À l’appel notamment du collectif United Against Racism (Unis contre le racisme), d’organisations de gauche et de sections syndicales, des milliers de personnes sont descendues samedi dernier dans les rues de Belfast portant des banderoles affirmant notamment « Belfast s’oppose au racisme », « Combattons le racisme, construisons la solidarité » ou « La haine est la seule menace pour nos rues ». Elles comptaient ainsi dénoncer les émeutes anti-immigrés survenues le mardi précédent, après une attaque au couteau contre un passant par un migrant soudanais. La victime, grièvement blessée, a perdu un œil. Son agresseur a été rapidement interpellé par la police puis inculpé de tentative de meurtre.

Mais ce fait divers sanglant a servi de prétexte à l’extrême droite pour attiser la haine anti-migrants sur les réseaux. À l’appel du dirigeant fascisant Tommy Robinson, les manifestants, partis des quartiers populaires loyalistes (protestants) de la capitale nord-irlandaise, se sont rapidement dirigés vers les quartiers habités par les immigrés, ou supposés tels, pour se livrer à des violences contre les personnes, des incendies de voitures et des saccages d’appartements. Dans certains endroits, les groupes d’extrême droite ont même érigé des barrages routiers pour effectuer des contrôles au faciès sur les conducteurs « de couleur » et leurs passagers. Dans le même temps circulaient sur le net des adresses de foyers et d’hôtels abritant des migrants considérés comme « des cibles légitimes ». Robinson avait appelé à des manifestations semblables dans d’autres villes, comme Glasgow et Liverpool. Mais là les racistes n’ont été qu’une petite poignée.
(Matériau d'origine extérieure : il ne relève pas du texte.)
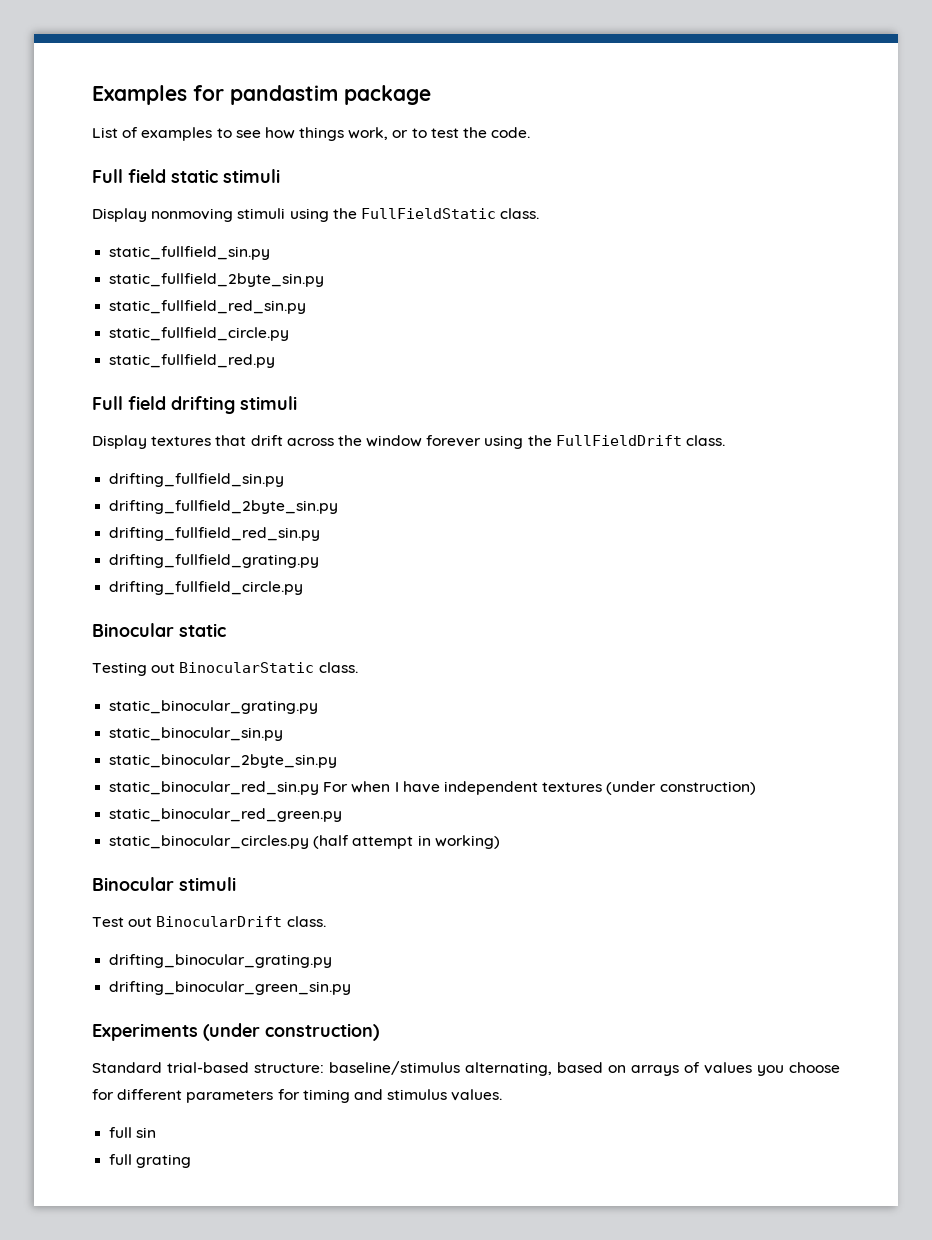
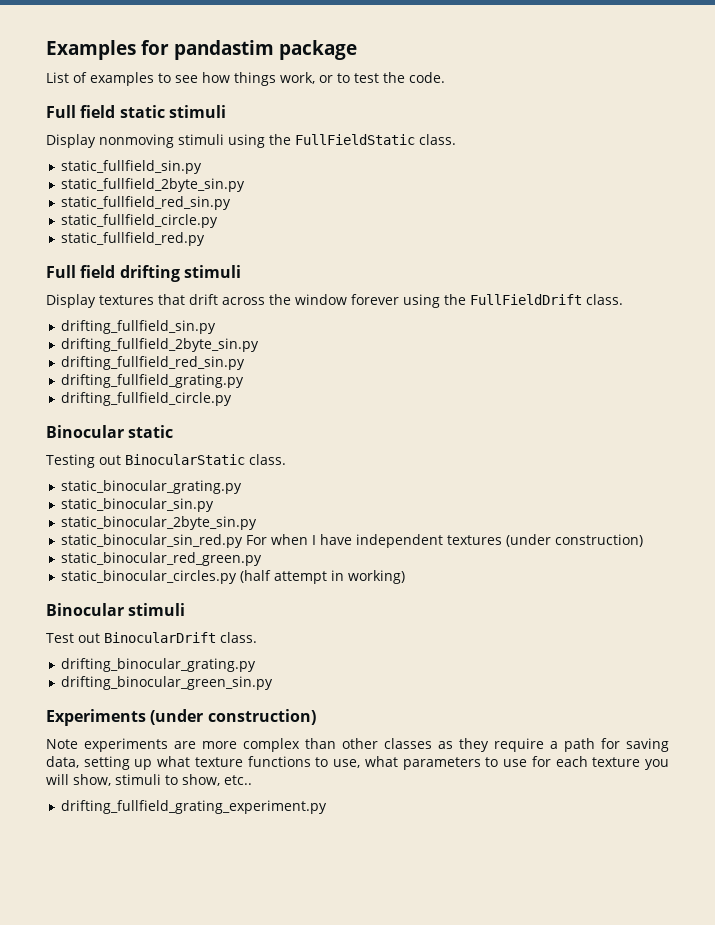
[109,781,320,795] static_binocular_red_sin.py -> [61,534,244,548] static_binocular_sin_red.py
[92,1061,840,1076] [92,1089,503,1103] [109,1127,157,1138] [109,1154,192,1168] Standard trial-based structure: baseline/stimulus alternating, based on arrays of values you choose for different parameters for timing and stimulus values. // full sin // full grating -> [46,738,669,752] [46,756,670,770] [46,774,252,786] [61,800,328,814] Note experiments are more complex than other classes as they require a path for saving data, setting up what texture functions to use, what parameters to use for each texture you will show, stimuli to show, etc.. // drifting_fullfield_grating_experiment.py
Ce type d’émeutes est récurrent depuis plusieurs années au Royaume-Uni où l’extrême droite s’empare de n’importe quel fait divers incriminant un réfugié pour faire monter la tension. Et si les nervis de Robinson sont en première ligne pour attiser les troubles, ils sont appuyés par d’autres tendances qui se veulent plus « respectables » de l’extrême droite, à savoir Restore Britain (Restaurer la Grande-Bretagne) de Rupert Lowe (ami et admirateur d’Elon Musk) et le Reform UK (Reformer le Royaume-Uni ) de Nigel Farage. Ces derniers jettent de l’huile sur le feu de la propagande anti-migrants et anti-musulmane en espérant en tirer les marrons du feu lors des prochaines élections. Et, pour l’instant, les sondages semblent leur donner raison.

Mais l’extrême droite n’est pas la seule responsable du climat délétère qui règne dans le pays. Le gouvernement travailliste de Keir Starmer a multiplié ces dernières années les mesures visant à restreindre l’immigration et à faire porter le chapeau aux migrants pour la crise que traverse le pays et touche les classes populaires en proie au chômage, à la crise du logement, à la décrépitude des services publics, etc. Quant à ses rivaux conservateurs, ils ne sont pas en reste pour critiquer comme « insuffisantes » et «inefficaces» les mesures prises par Starmer dans ce domaine et en promettent de beaucoup plus dures s’ils reviennent au gouvernement.

En résumé, de la gauche réformiste à l’extrême droite, l’essentiel de la classe politique britannique fait feu de tout bois pour diviser les classes populaires sur une base ethnique, de couleur, religieuse ou culturelle. Un piège mortel pour les travailleurs qu’ils se doivent de déjouer en se mobilisant contre le racisme sous toutes ses formes.